» INPUT RECORDS:
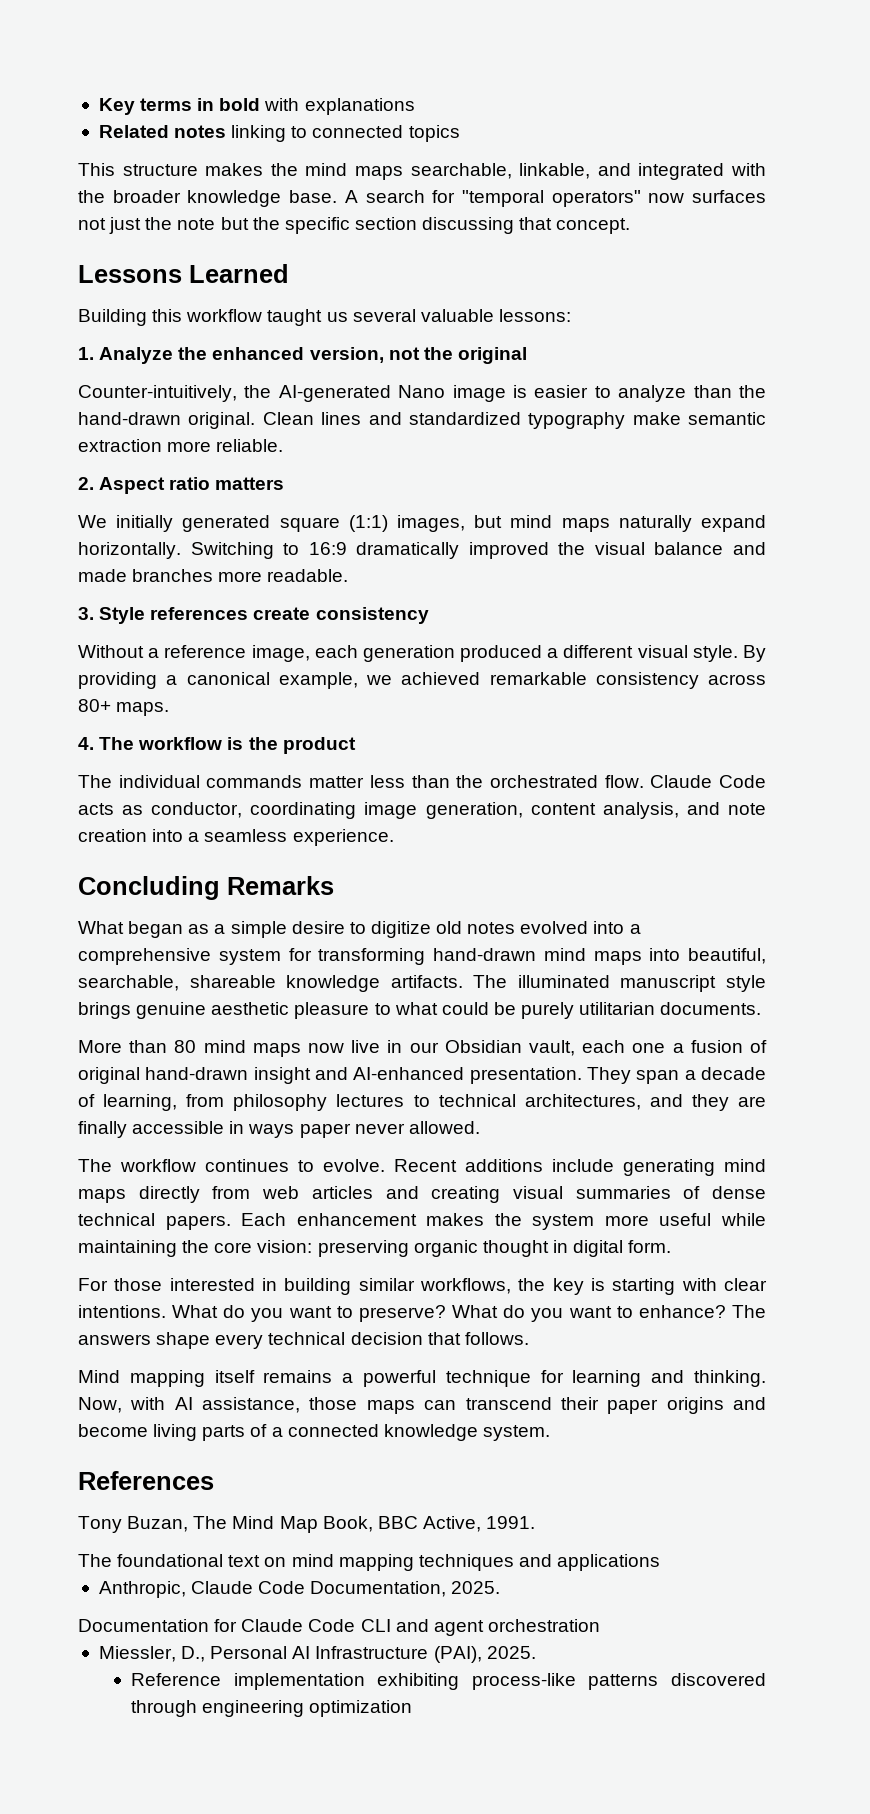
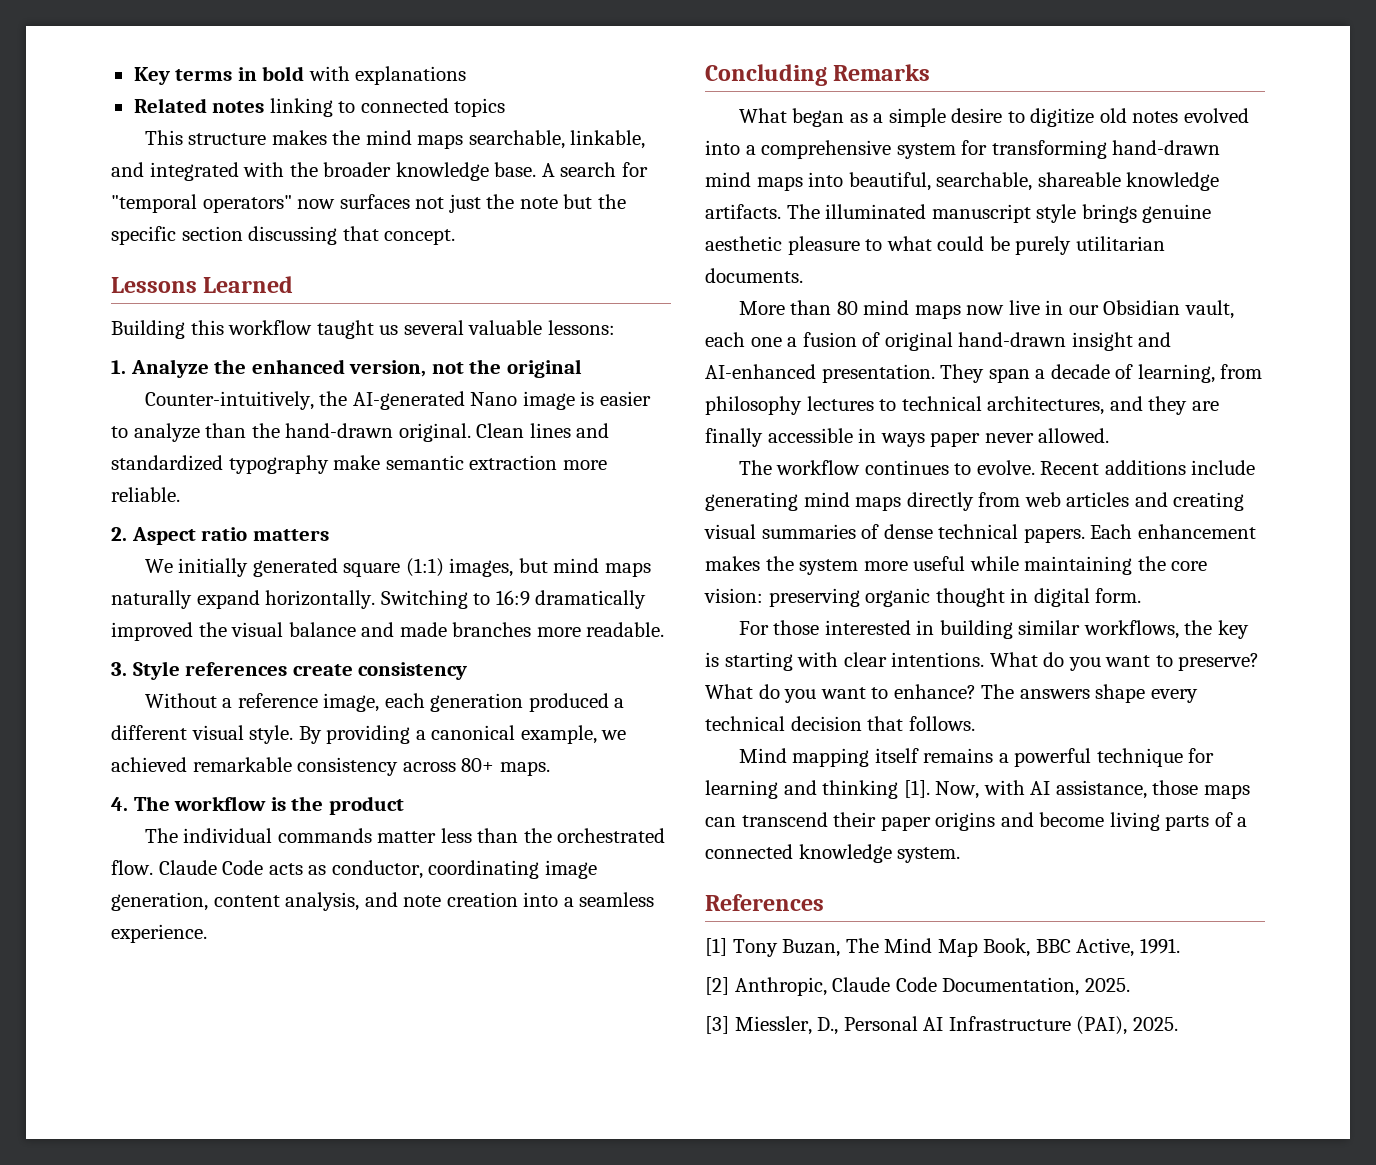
- Mind mapping itself remains a powerful technique for learning and thinking.
+ Mind mapping itself remains a powerful technique for learning and thinking [1].
- Tony Buzan, The Mind Map Book, BBC Active, 1991.
+ [1] Tony Buzan, The Mind Map Book, BBC Active, 1991.
- The foundational text on mind mapping techniques and applications
- Anthropic, Claude Code Documentation, 2025.
+ [2] Anthropic, Claude Code Documentation, 2025.
- Documentation for Claude Code CLI and agent orchestration
- Miessler, D., Personal AI Infrastructure (PAI), 2025.
+ [3] Miessler, D., Personal AI Infrastructure (PAI), 2025.
- Reference implementation exhibiting process-like patterns discovered through engineering optimization

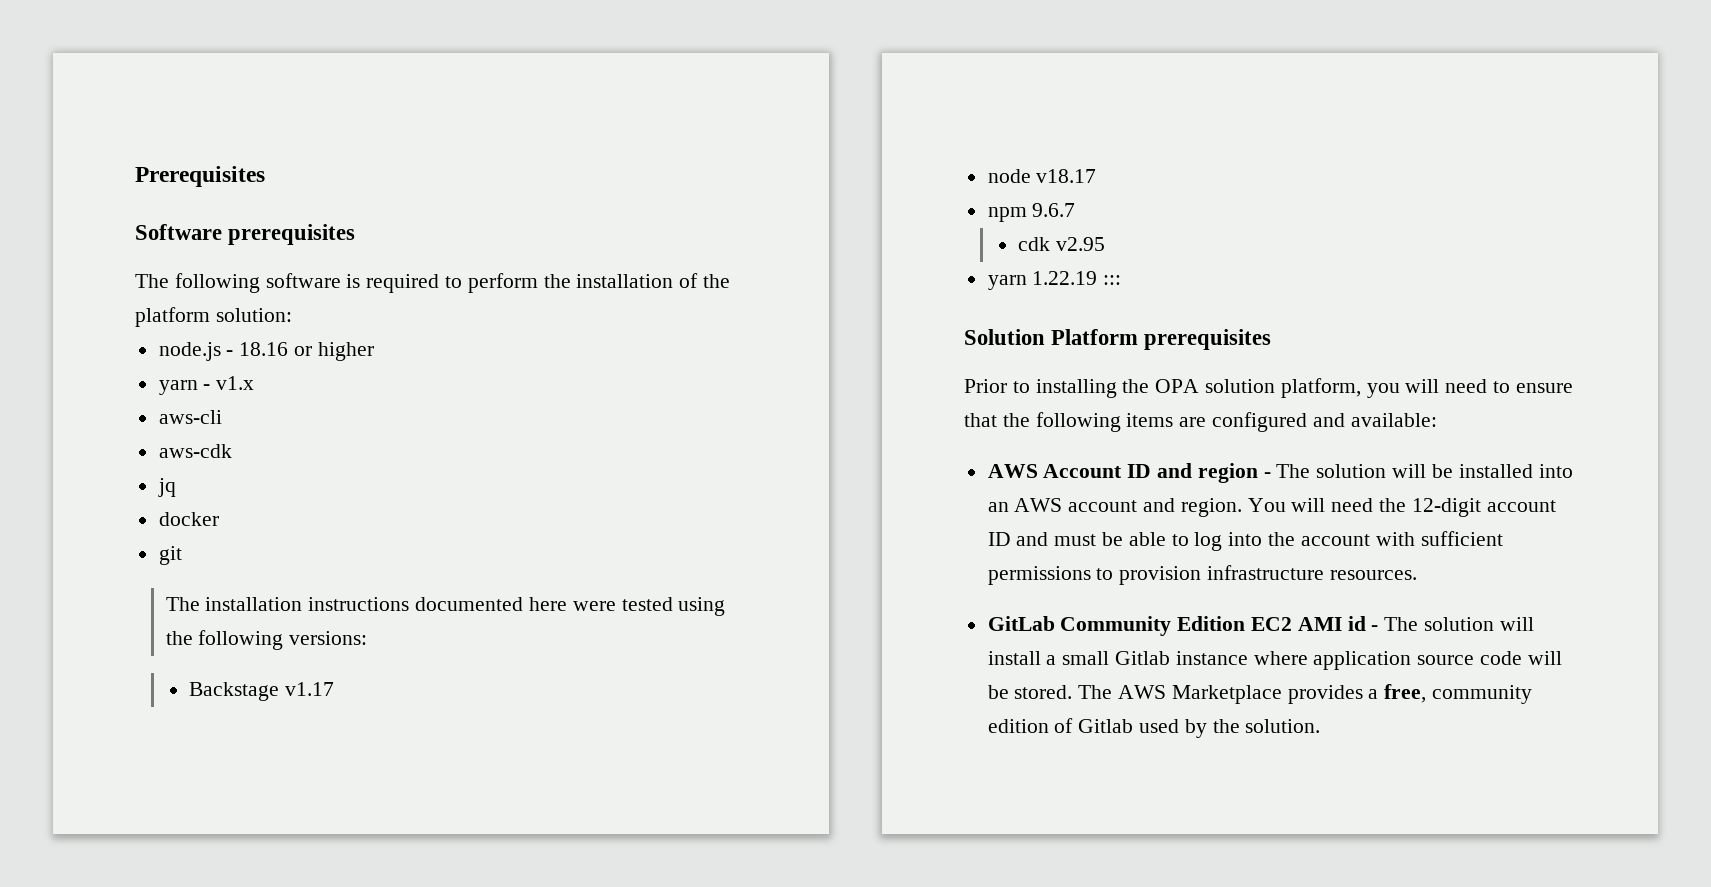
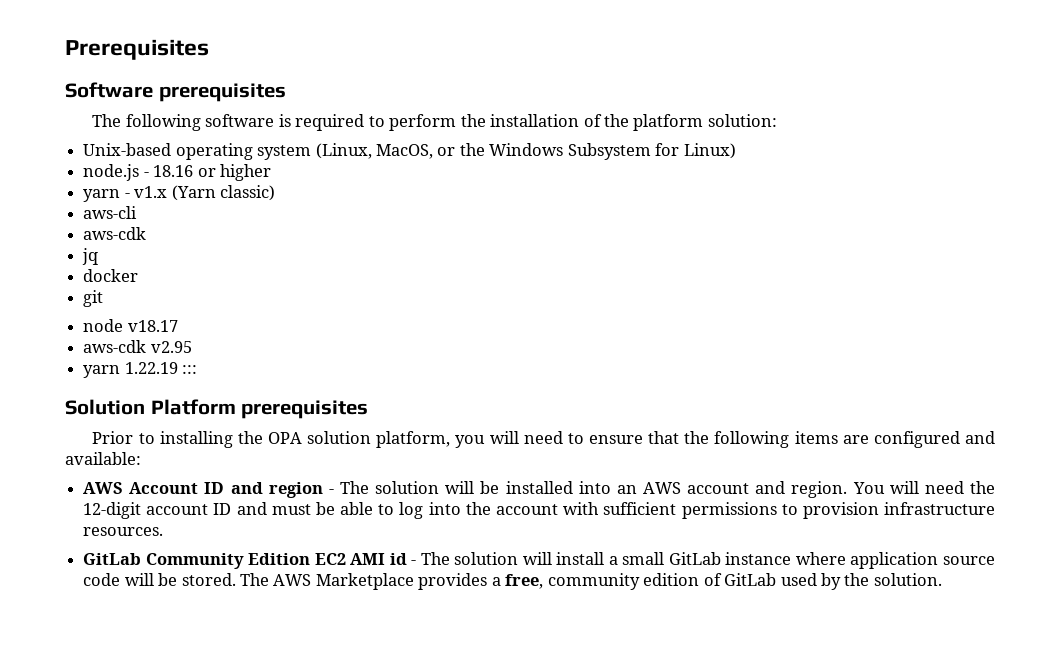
+ Unix-based operating system (Linux, MacOS, or the Windows Subsystem for Linux)
- yarn - v1.x
+ yarn - v1.x (Yarn classic)
- The installation instructions documented here were tested using the following versions:
- Backstage v1.17
- npm 9.6.7
- cdk v2.95
+ aws-cdk v2.95
- GitLab Community Edition EC2 AMI id - The solution will install a small Gitlab instance where application source code will be stored.
+ GitLab Community Edition EC2 AMI id - The solution will install a small GitLab instance where application source code will be stored.
- The AWS Marketplace provides a free, community edition of Gitlab used by the solution.
+ The AWS Marketplace provides a free, community edition of GitLab used by the solution.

» EXERCISE PROMPT: The expected result is every record above, word for word, with no pictures in it.

» EXERCISE ANSWER:
- Mind mapping itself remains a powerful technique for learning and thinking.
+ Mind mapping itself remains a powerful technique for learning and thinking [1].
- Tony Buzan, The Mind Map Book, BBC Active, 1991.
+ [1] Tony Buzan, The Mind Map Book, BBC Active, 1991.
- The foundational text on mind mapping techniques and applications
- Anthropic, Claude Code Documentation, 2025.
+ [2] Anthropic, Claude Code Documentation, 2025.
- Documentation for Claude Code CLI and agent orchestration
- Miessler, D., Personal AI Infrastructure (PAI), 2025.
+ [3] Miessler, D., Personal AI Infrastructure (PAI), 2025.
- Reference implementation exhibiting process-like patterns discovered through engineering optimization

+ Unix-based operating system (Linux, MacOS, or the Windows Subsystem for Linux)
- yarn - v1.x
+ yarn - v1.x (Yarn classic)
- The installation instructions documented here were tested using the following versions:
- Backstage v1.17
- npm 9.6.7
- cdk v2.95
+ aws-cdk v2.95
- GitLab Community Edition EC2 AMI id - The solution will install a small Gitlab instance where application source code will be stored.
+ GitLab Community Edition EC2 AMI id - The solution will install a small GitLab instance where application source code will be stored.
- The AWS Marketplace provides a free, community edition of Gitlab used by the solution.
+ The AWS Marketplace provides a free, community edition of GitLab used by the solution.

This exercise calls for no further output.